The emergence of palliative care programs has challenged hospices to "prove" their worth. Hospice has been the only comprehensive program of care for the dying until recently. Many hospice leaders believe palliative care programs should be the outcropping of hospice programs not hospitals.

Potential changes to the Medicare Hospice Benefit
If the Medicare Hospice Benefit is to reflect the current needs of Americans, it should:

• Remove any penalties for hospices that exceed average length of stay of 6-months.

• Remove the 6-month criteria for admission. Or, at a minimum, extend the eligibility to 12 months. This would increase appropriate admissions by allowing physicians more flexibility in estimating prognosis. Patients may not be as reluctant to accept hospice if there was no time limit on their life expectancy.

• Create a tiered payment system in which patients who require a high level of intensity of care are billed at a higher rate than those with lower levels. This would be similar to the existing levels of care with more gradations of the levels.

• Allow hospice providers to do other business in addition to hospice care, consult with hospitals and nursing homes to assist in the management of care for the terminally ill or with individuals who have not yet elected hospice (Hoyer 2001). This would extend the hospice concept of care to chronically ill people in need of care provided by expertly trained hospice staff. And it would allow payment to the hospice for those services.
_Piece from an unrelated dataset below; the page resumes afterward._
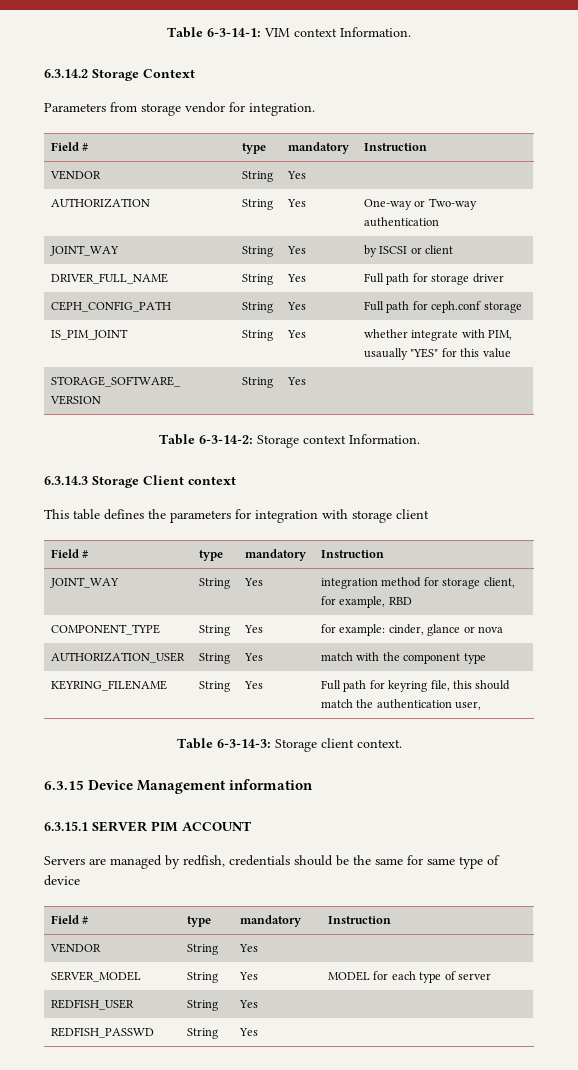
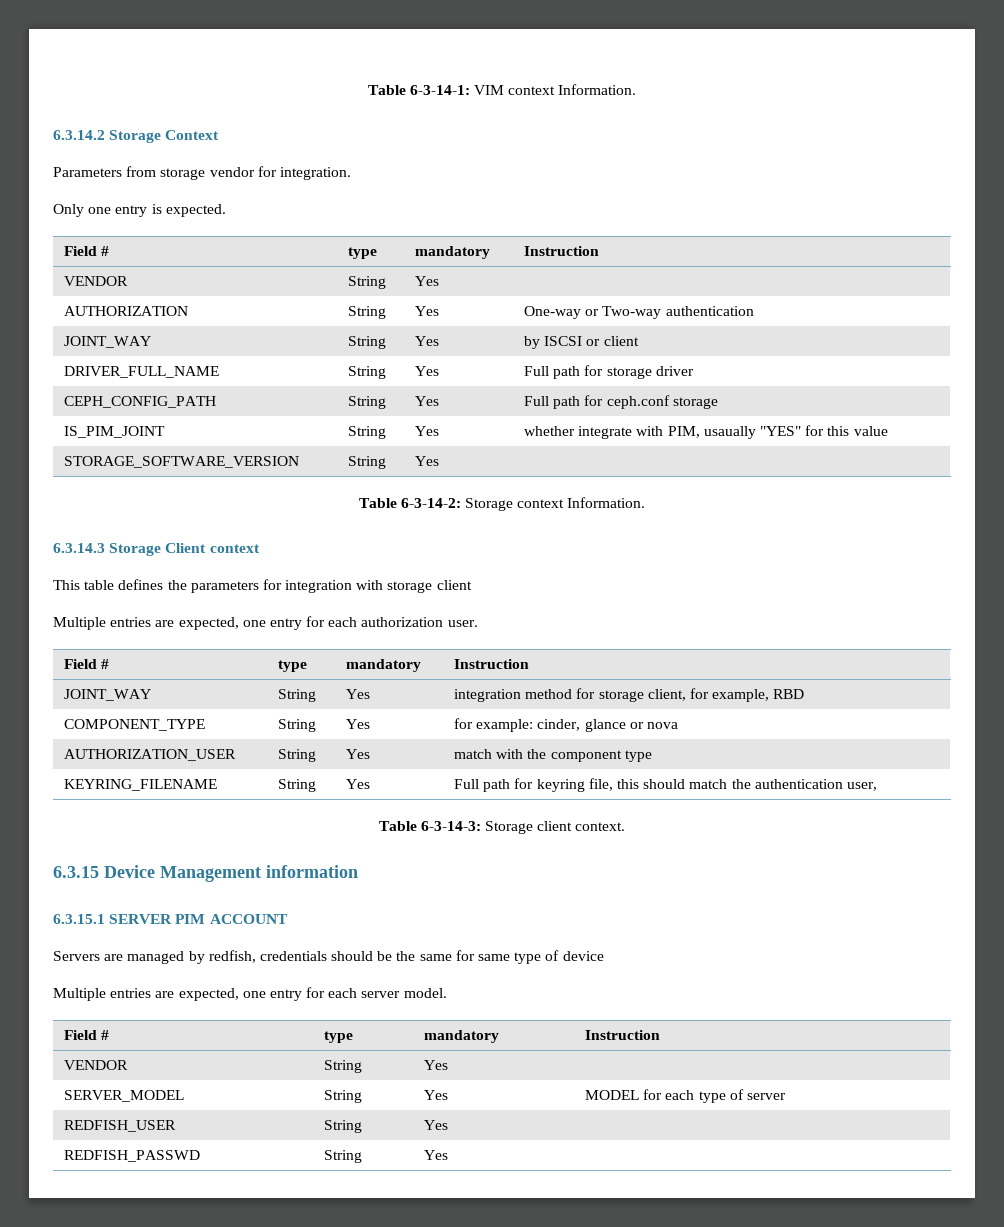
+ Only one entry is expected.
+ Multiple entries are expected, one entry for each authorization user.
+ Multiple entries are expected, one entry for each server model.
• Simplify the room and board payment system for nursing facility residents who choose hospice. This would prevent the nursing facility from "hoarding" the "skilled" patients to receive higher payments from Medicare. It would also allow facility patient¹s access to the most appropriate care available.

New Models of End of Life Care
Aside from revamping the Medicare Hospice Benefit, the creation of new models of service will be necessary to meet the needs of a growing number of elderly Americans. Examples of new models include:

• Senior care management programs that offer hospice-like services: physical, emotional, spiritual as well as practical and financial assistance to elders.

• PACE (Program of All-inclusive Care for the Elderly) programs offer not only health and social care but also low cost housing for the low income, frail elderly.

• Palliative home care programs offering comfort care to chronically ill.

• The MediCaring model that combines capitated financing and palliative care models for people with chronic and eventually terminal illnesses.

• Palliative care/hospice programs in hospitals and nursing homes offering services and consults to chronically and terminally ill patients.

None of the above ideas (except PACE) are currently funded by Medicare. Therefore demonstrations projects are needed to identify the cost and benefit of such endeavors.

Conclusion

About 80 million Americans are living with chronic diseases such as cancer, heart and lung diseases, dementia and HIV. These long-term illnesses will at some point claim their lives. Living with these medical conditions, means living with increasing disabilities over a long period of time, increasing caregiver burden and stress on the existing system that was created for episodic care and crisis management.

People who are slowly aging are also slowly dying. When hospice care was introduced in the US thirty years ago, people often died from diseases with a predictable course over a short period of time. Today, dying is no longer measured in terms of a few weeks or months; rather it is a process that most often involves a progression over years (National Hospice Work Group, 2001). Therefore, any services that are to be designed for the dying patient and family in the future must plan and accommodate for these changes.